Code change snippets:
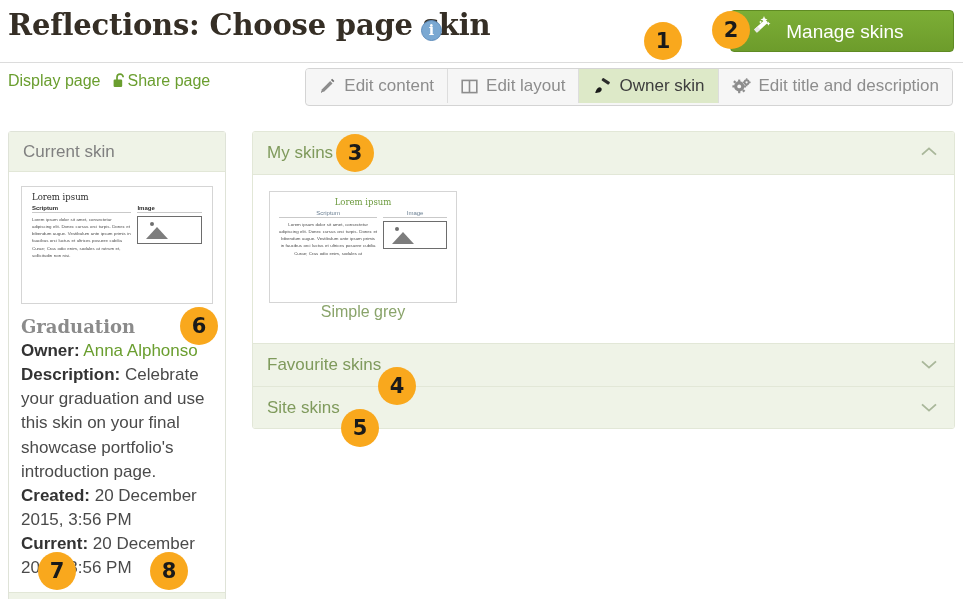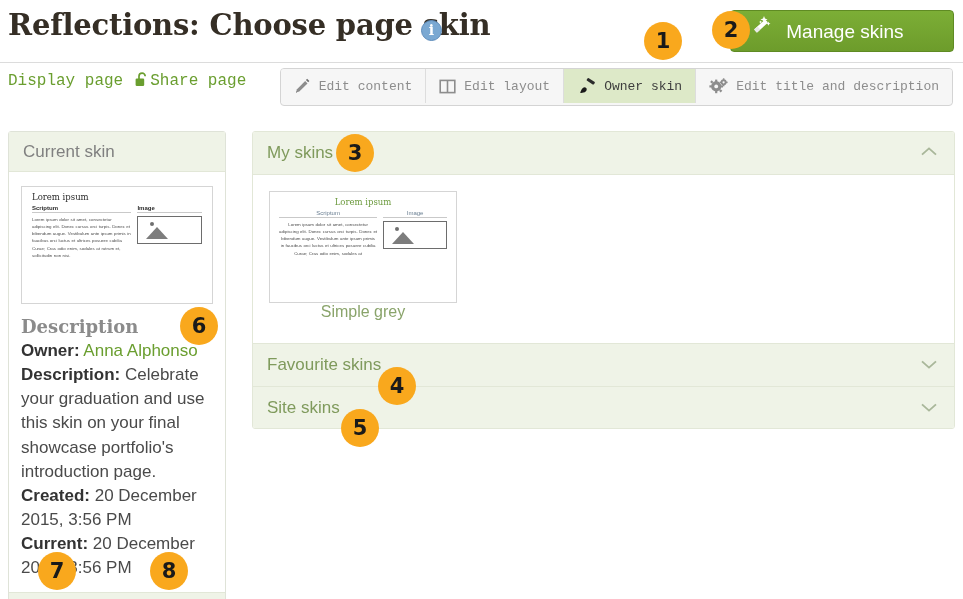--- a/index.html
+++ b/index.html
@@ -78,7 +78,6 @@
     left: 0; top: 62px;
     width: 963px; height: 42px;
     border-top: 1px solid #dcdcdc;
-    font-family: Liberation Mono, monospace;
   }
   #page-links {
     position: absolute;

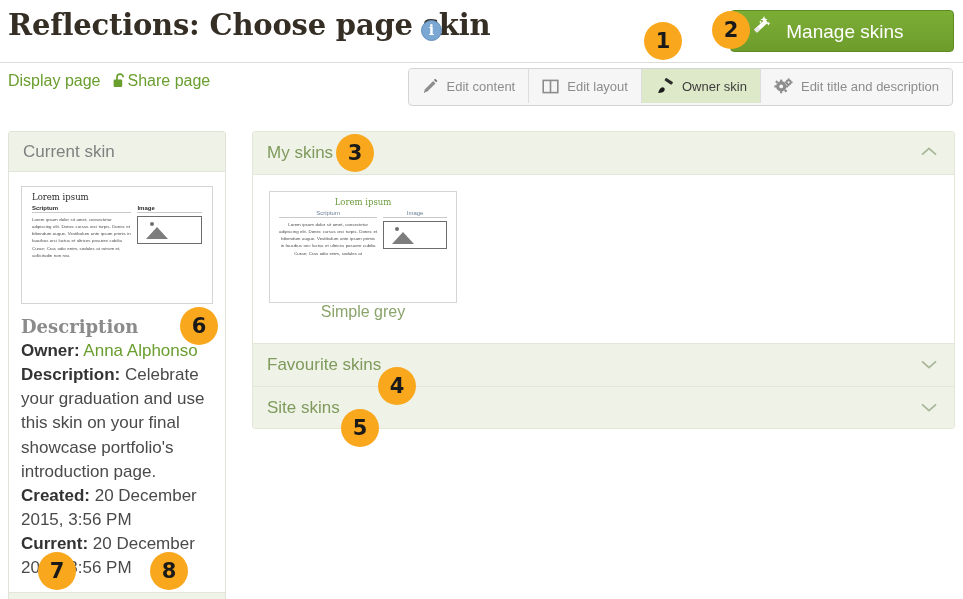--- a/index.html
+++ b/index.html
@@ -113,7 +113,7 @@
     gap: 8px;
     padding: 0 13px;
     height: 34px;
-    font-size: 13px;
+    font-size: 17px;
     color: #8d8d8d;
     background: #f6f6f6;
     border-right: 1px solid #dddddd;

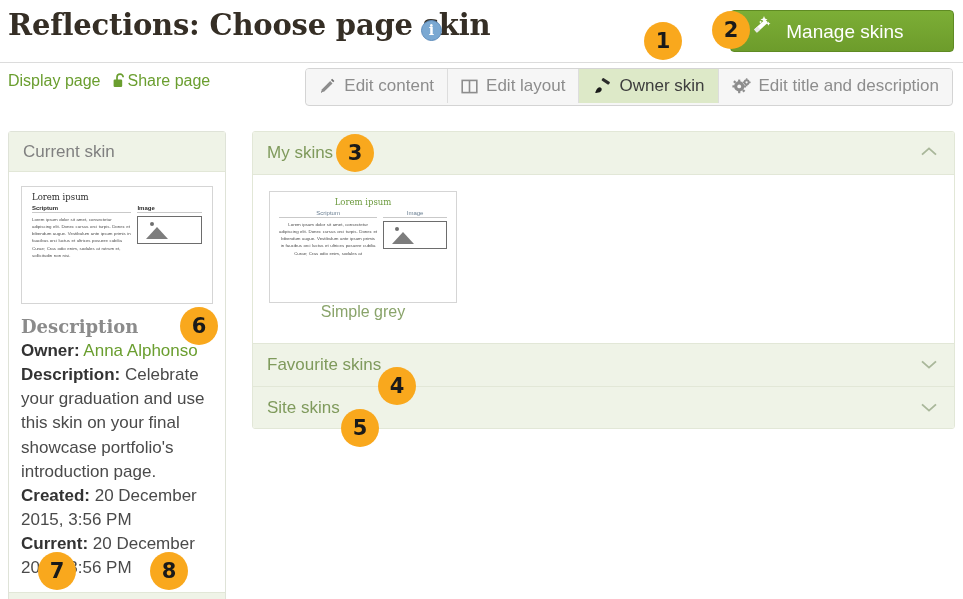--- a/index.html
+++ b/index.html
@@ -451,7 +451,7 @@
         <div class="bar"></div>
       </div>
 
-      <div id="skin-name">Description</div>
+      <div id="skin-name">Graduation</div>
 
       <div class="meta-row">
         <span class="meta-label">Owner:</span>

...

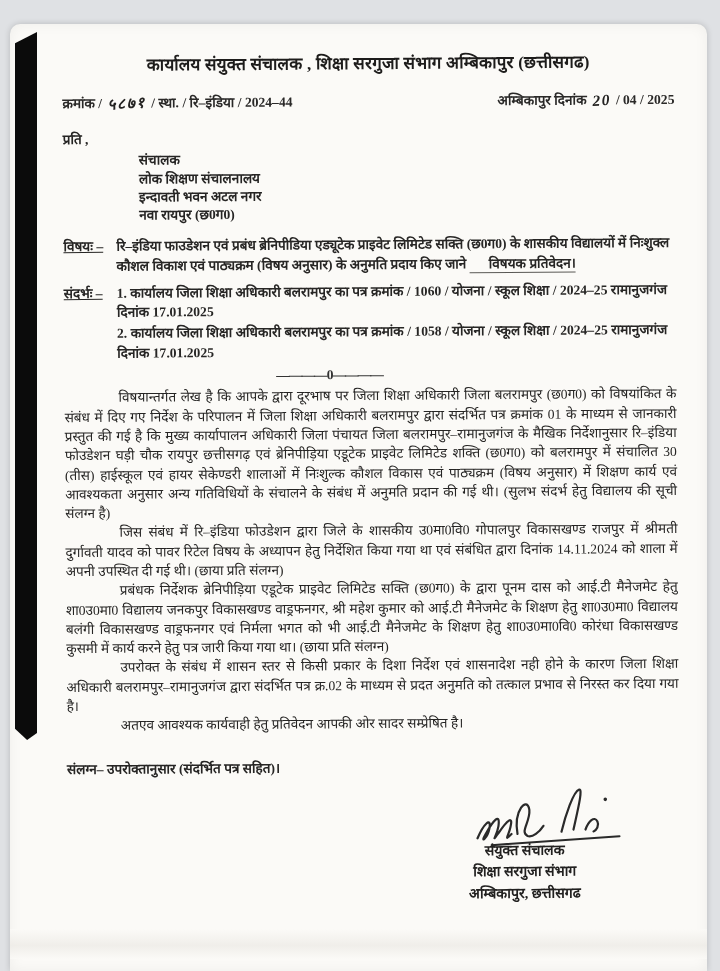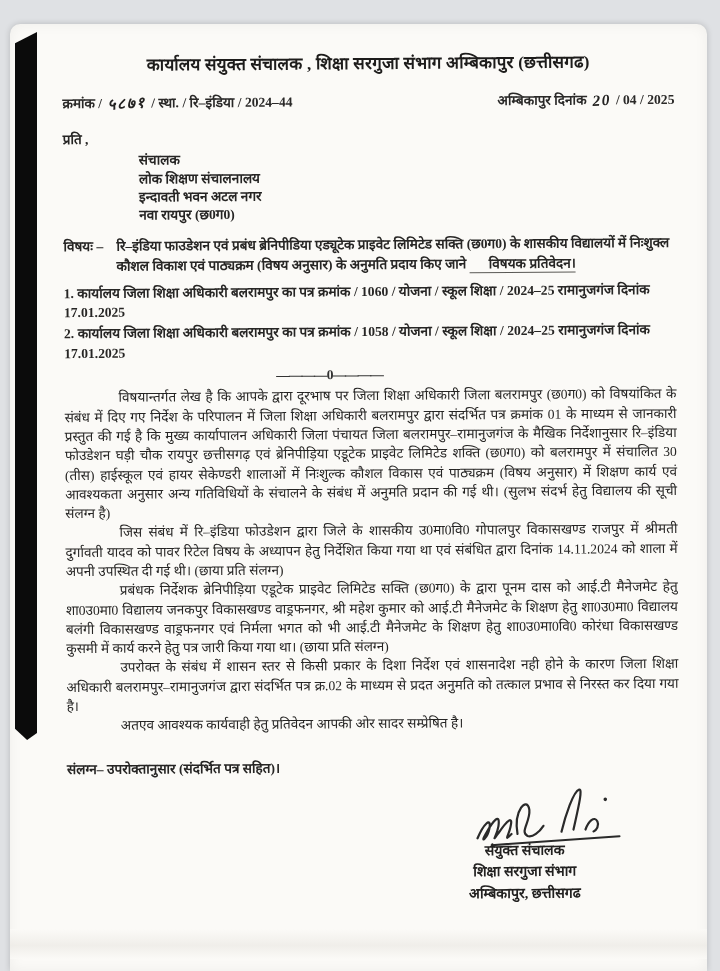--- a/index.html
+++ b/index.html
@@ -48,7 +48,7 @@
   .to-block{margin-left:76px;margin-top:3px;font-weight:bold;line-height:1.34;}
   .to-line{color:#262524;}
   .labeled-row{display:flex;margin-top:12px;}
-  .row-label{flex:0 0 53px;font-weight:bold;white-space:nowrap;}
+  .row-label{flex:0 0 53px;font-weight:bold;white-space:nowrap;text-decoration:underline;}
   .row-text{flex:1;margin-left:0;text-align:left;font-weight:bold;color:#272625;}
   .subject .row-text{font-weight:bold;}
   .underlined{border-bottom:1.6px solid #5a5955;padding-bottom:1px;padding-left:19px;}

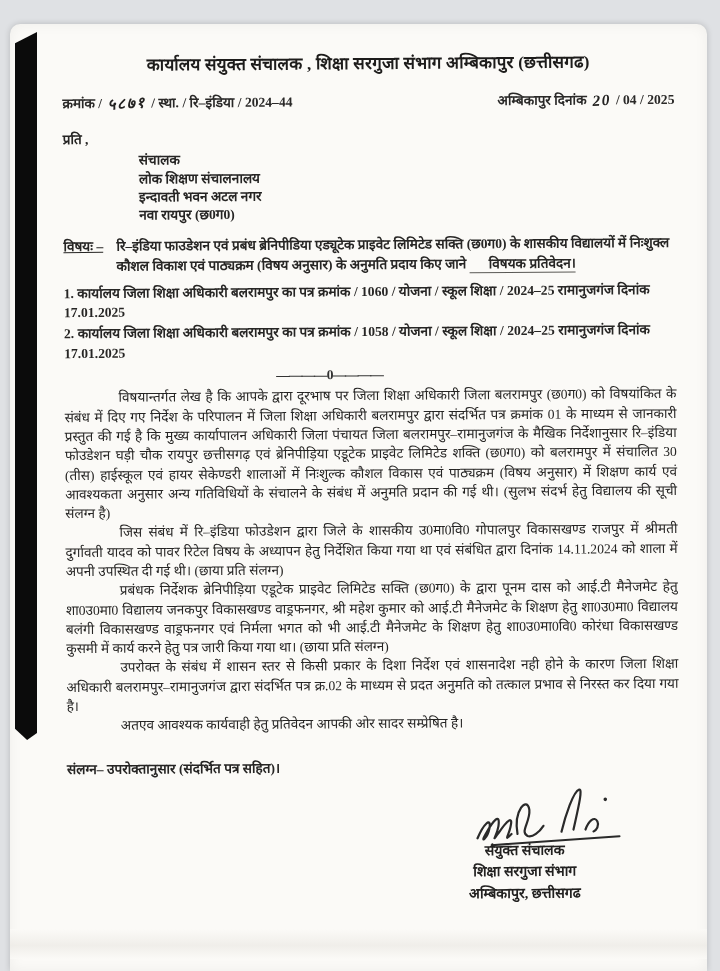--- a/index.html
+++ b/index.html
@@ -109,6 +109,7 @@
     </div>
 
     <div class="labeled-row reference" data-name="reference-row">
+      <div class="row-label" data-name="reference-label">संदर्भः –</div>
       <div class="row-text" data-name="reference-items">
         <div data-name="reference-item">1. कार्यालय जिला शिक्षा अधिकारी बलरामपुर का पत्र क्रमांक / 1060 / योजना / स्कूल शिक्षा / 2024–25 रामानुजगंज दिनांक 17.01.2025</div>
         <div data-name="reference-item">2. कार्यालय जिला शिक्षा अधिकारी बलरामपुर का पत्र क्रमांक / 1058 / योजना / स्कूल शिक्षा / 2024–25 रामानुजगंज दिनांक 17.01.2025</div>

**Required action:** Read through the entries and copy each line in which "data" appears.

**Output of the task:**
     <div class="labeled-row reference" data-name="reference-row">
+      <div class="row-label" data-name="reference-label">संदर्भः –</div>
       <div class="row-text" data-name="reference-items">
         <div data-name="reference-item">1. कार्यालय जिला शिक्षा अधिकारी बलरामपुर का पत्र क्रमांक / 1060 / योजना / स्कूल शिक्षा / 2024–25 रामानुजगंज दिनांक 17.01.2025</div>
         <div data-name="reference-item">2. कार्यालय जिला शिक्षा अधिकारी बलरामपुर का पत्र क्रमांक / 1058 / योजना / स्कूल शिक्षा / 2024–25 रामानुजगंज दिनांक 17.01.2025</div>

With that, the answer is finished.